In-memory transpile (how I solved it)

There are no good solutions here, because Angular wants environment files to be TypeScript and proxy configs to be JavaScript (or JSON). There's a couple ways you can bridge that gap. My approach was to in-memory-transpile the environment file - they're generally tiny, simple, and well-contained, and you have TypeScript installed anyways. This is the top of my src/proxy.conf.js, before actually using the values from environment:

/*
 * Based on reference here:
 * https://github.com/microsoft/TypeScript/wiki/Using-the-Compiler-API#a-simple-transform-function
 *
 * Loads, transpiles, and executes a Typescript module.
 * This is very simple, literally just enough for an environment.ts file.
 */
function load_ts(filename) {
    const fs = require('fs');
    const ts = require('typescript');

    // Load and transpile to JS
    let ts_code = fs.readFileSync(filename, 'utf-8');
    let js_code = ts.transpileModule(ts_code, {
        compilerOptions: { module: ts.ModuleKind.CommonJS }
    }).outputText;

    // Execute JS. We need 'exports' to exist, or this breaks.
    let exports = {};
    return eval(js_code);
}

const environment = load_ts('./src/environments/environment.ts');

// ...

This has some advantages in running just when you need it, being seamless with ng serve (assuming you're pointing to it in angular.json), and just generally having a low impact on workflow. It also means that if you need your proxy config to be JavaScript instead of JSON (for JS-exclusive features), it's pretty straightforward to think about. But it assumes that your environment.ts file doesn't do anything too exciting or clever - usually a fair assumption, but if you're doing imports in environment.ts, you might want a different approach.


Out-of-band compile (an alternative)

If you are wrapping your commands in npm run ... instead of using ng serve directly, you have the option to write your proxy config in TypeScript, and compile it before running ng serve:

/*   src/proxy.conf.ts   */
import * as environment from './environments/environment';
  
export = {
    '/api': {
        target: (<any>environment).api_server || 'http://example.com',
        changeOrigin: true,
        logLevel: "debug",
        // ...
    }
}

And in your package.json (only including relevant parts)...

{
  "scripts": {
    "start": "npm run proxy-config && ng serve",
    "proxy-config": "tsc --types node --module commonjs src/proxy.conf.ts"
  }
}

And of course, you point your angular config at the generated file src/proxy.conf.js.
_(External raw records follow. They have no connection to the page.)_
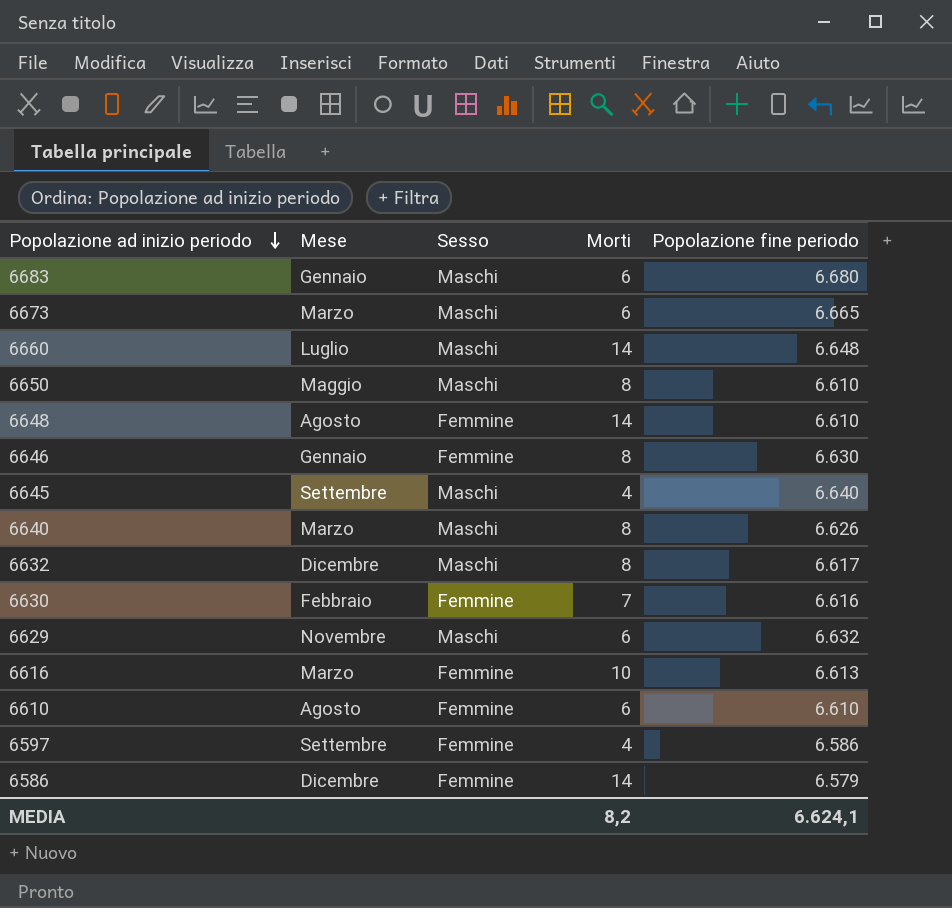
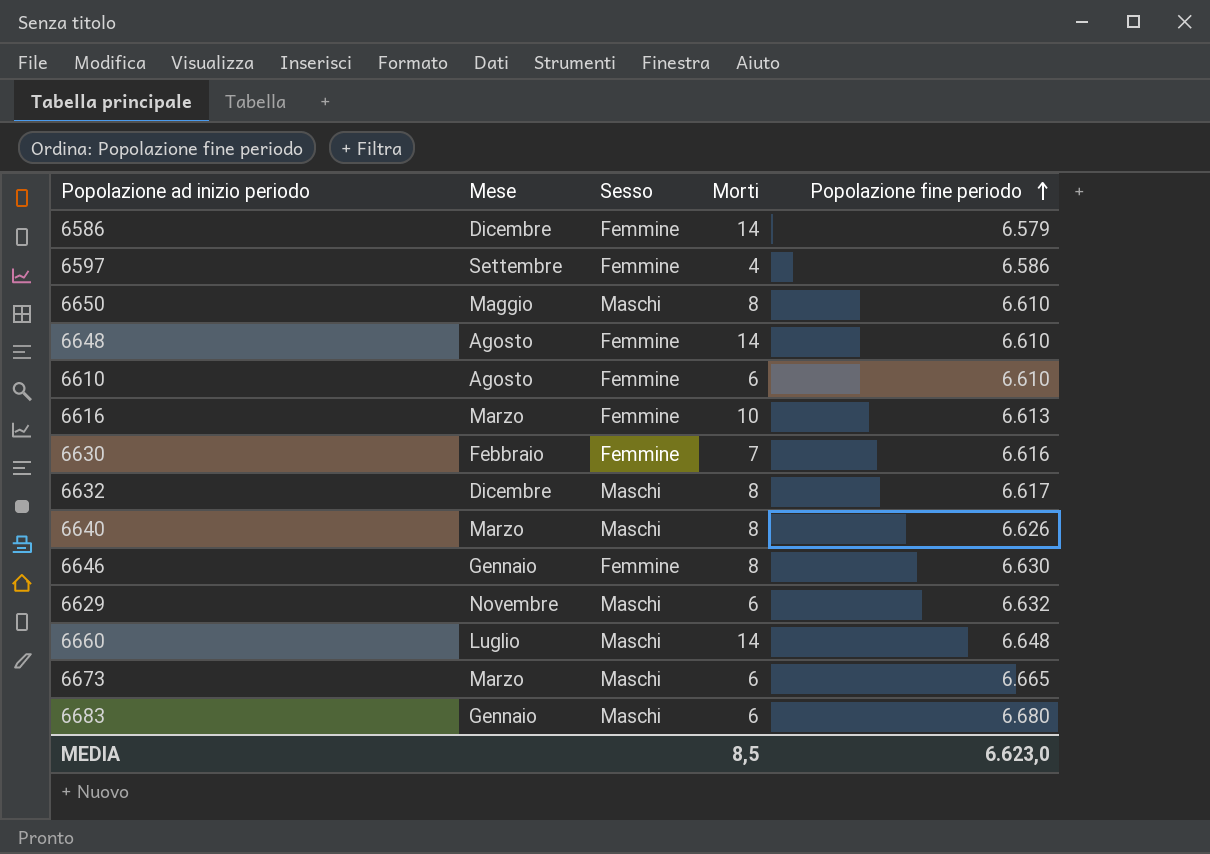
row order: Popolazione ad inizio periodo descending -> Popolazione fine periodo ascending
row 6645: Settembre | Maschi | 4 | 6.640 -> none
MEDIA | Morti: 8,2 -> 8,5
MEDIA | Popolazione fine periodo: 6.624,1 -> 6.623,0

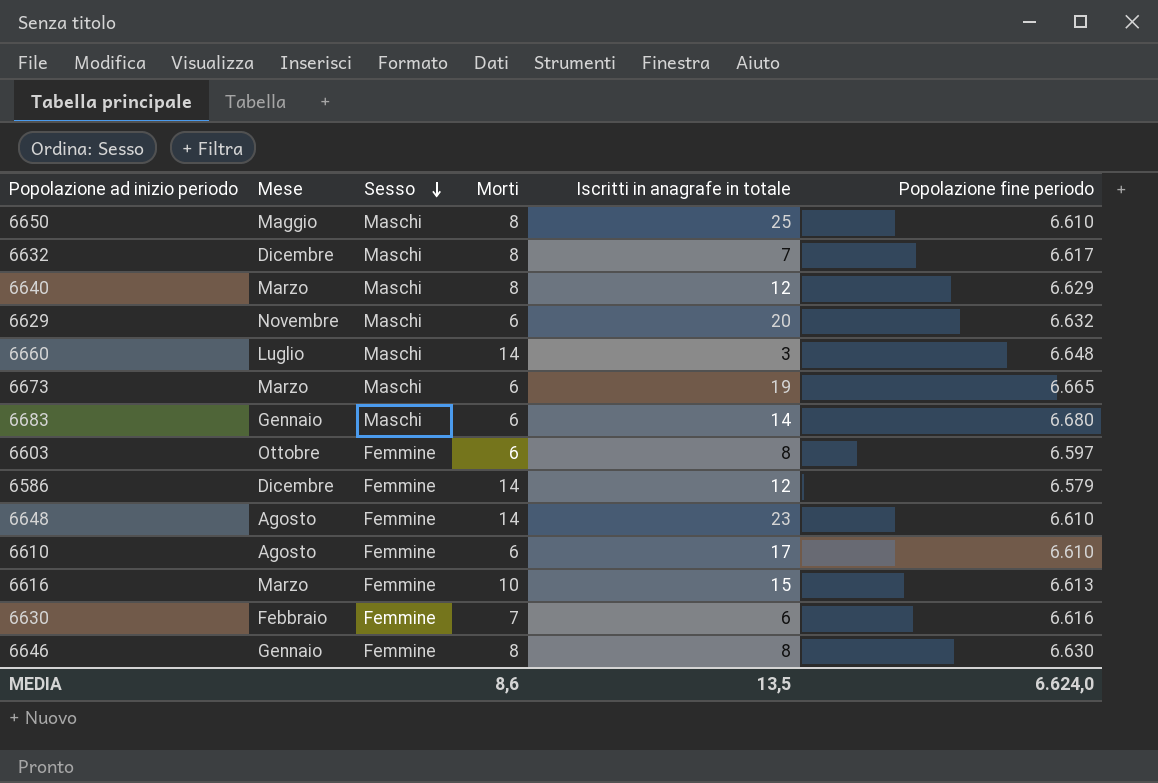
row order: Popolazione fine periodo ascending -> Sesso descending
column Iscritti in anagrafe in totale | position: none -> 5
row 6597: Settembre | Femmine | 4 | 6.586 -> none
6640 | Popolazione fine periodo: 6.626 -> 6.629
row 6603: none -> Ottobre | Femmine | 6 | 8 | 6.597
MEDIA | Morti: 8,5 -> 8,6
MEDIA | Popolazione fine periodo: 6.623,0 -> 6.624,0

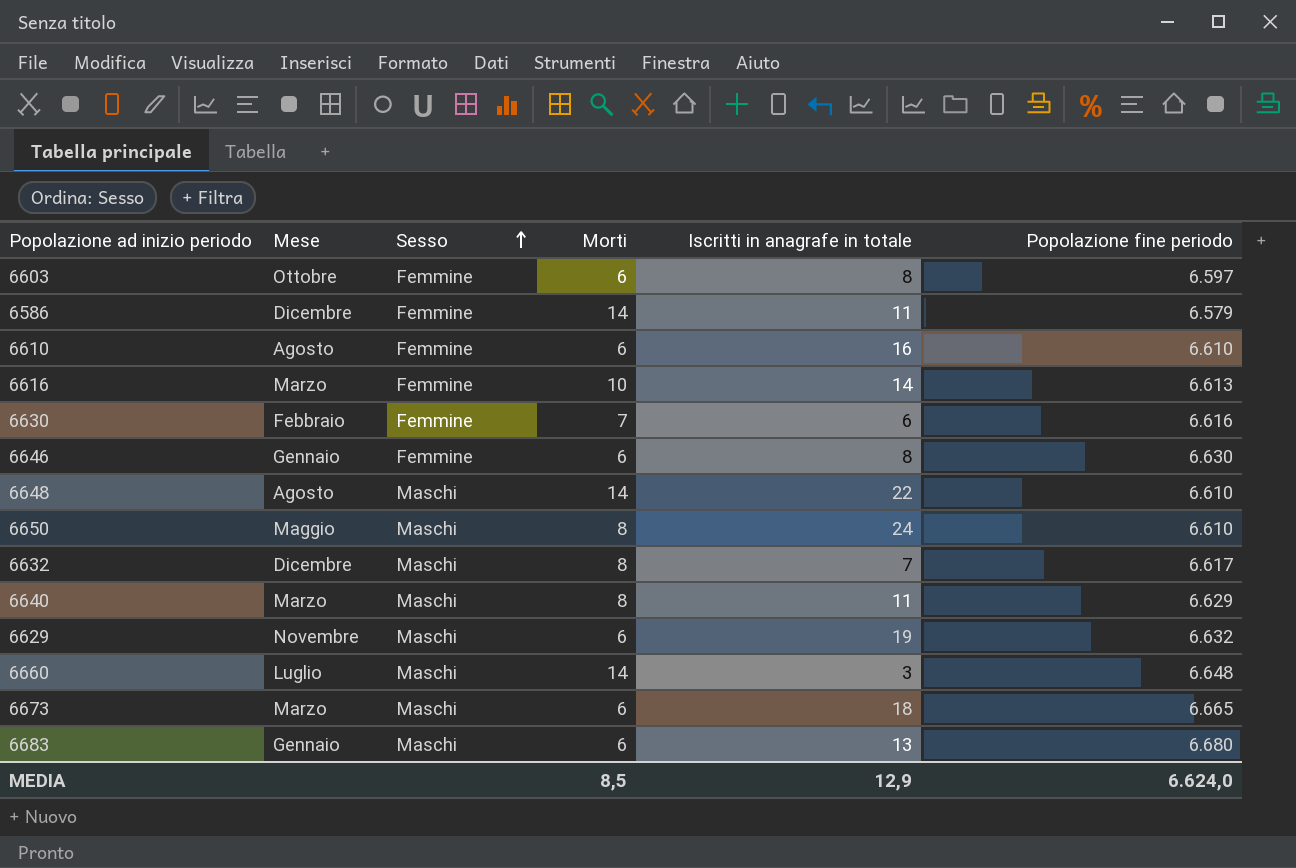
row order: Sesso descending -> Sesso ascending
6586 | Iscritti in anagrafe in totale: 12 -> 11
6610 | Iscritti in anagrafe in totale: 17 -> 16
6616 | Iscritti in anagrafe in totale: 15 -> 14
6646 | Morti: 8 -> 6
6648 | Sesso: Femmine -> Maschi
6648 | Iscritti in anagrafe in totale: 23 -> 22
6650 | Iscritti in anagrafe in totale: 25 -> 24
6640 | Iscritti in anagrafe in totale: 12 -> 11
6629 | Iscritti in anagrafe in totale: 20 -> 19
6673 | Iscritti in anagrafe in totale: 19 -> 18
6683 | Iscritti in anagrafe in totale: 14 -> 13
MEDIA | Morti: 8,6 -> 8,5
MEDIA | Iscritti in anagrafe in totale: 13,5 -> 12,9

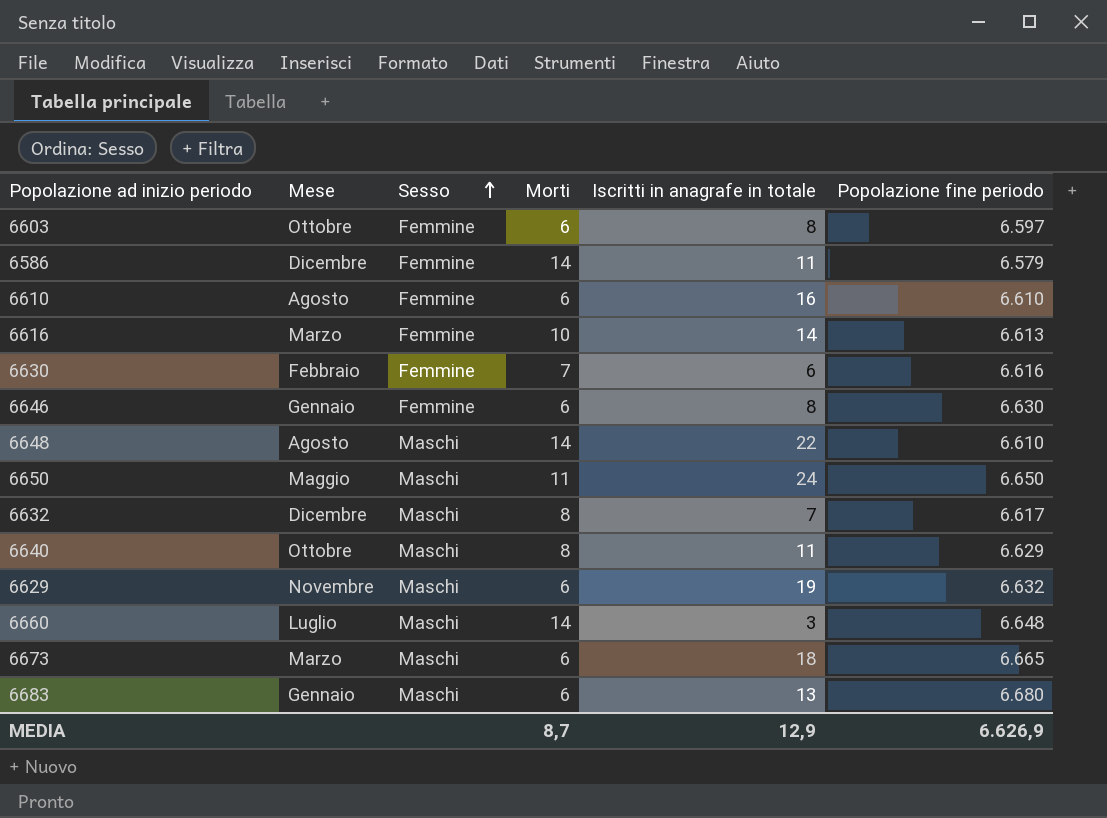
6650 | Morti: 8 -> 11
6650 | Popolazione fine periodo: 6.610 -> 6.650
6640 | Mese: Marzo -> Ottobre
MEDIA | Morti: 8,5 -> 8,7
MEDIA | Popolazione fine periodo: 6.624,0 -> 6.626,9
This has a few obnoxious traits (generates src/environments/environment.js, is a bit slower on startup, doesn't run unless you wrap your commands, easier to get wrong), but is probably the most flexible option available.

A very similar variant (transpile src/environments/environment.js ONLY, hand-write src/proxy.conf.js with a JS import) has similar benefits, but is left as an exercise to the reader.